In the records below, find the line that contains "delivery date: 2020-05-04 -> 2020-04-29" and repeat it, along with each line after it, exactly as written.

Listed records
········
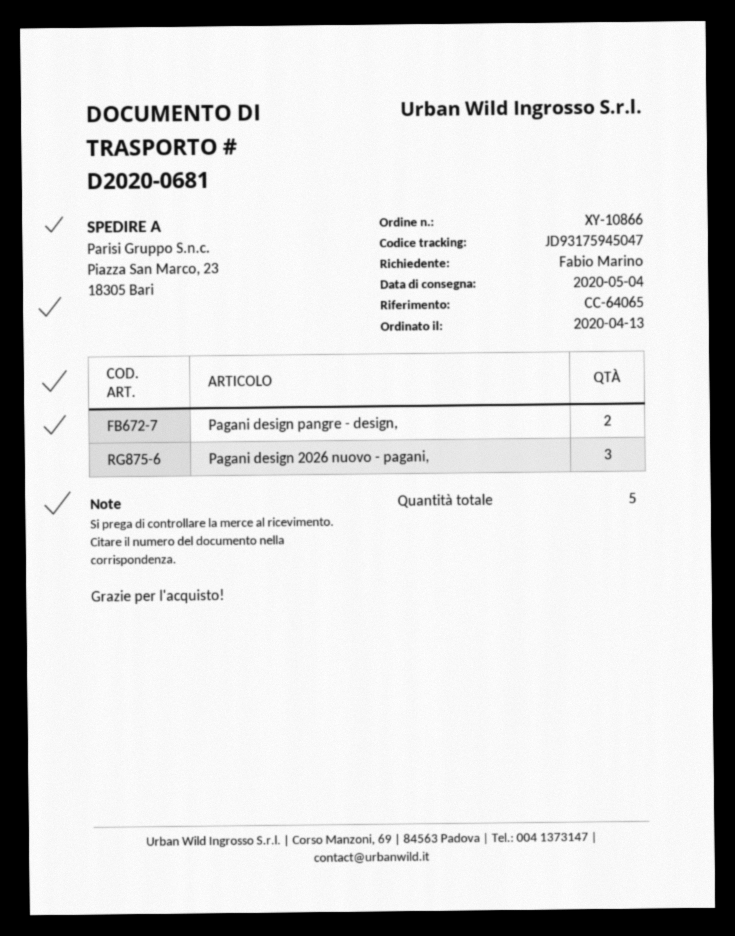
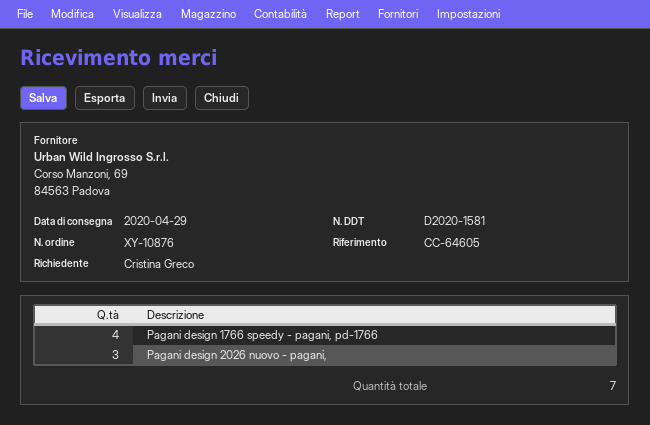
order number: XY-10866 -> XY-10876
delivery note number: D2020-0681 -> D2020-1581
delivery date: 2020-05-04 -> 2020-04-29
reference: CC-64065 -> CC-64605
ordered by: Fabio Marino -> Cristina Greco
Pagani design pangre - design,: 2 -> none
Pagani design 1766 speedy - pagani, pd-1766: none -> 4
total quantity: 5 -> 7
········
Solution to this exercise
delivery date: 2020-05-04 -> 2020-04-29
reference: CC-64065 -> CC-64605
ordered by: Fabio Marino -> Cristina Greco
Pagani design pangre - design,: 2 -> none
Pagani design 1766 speedy - pagani, pd-1766: none -> 4
total quantity: 5 -> 7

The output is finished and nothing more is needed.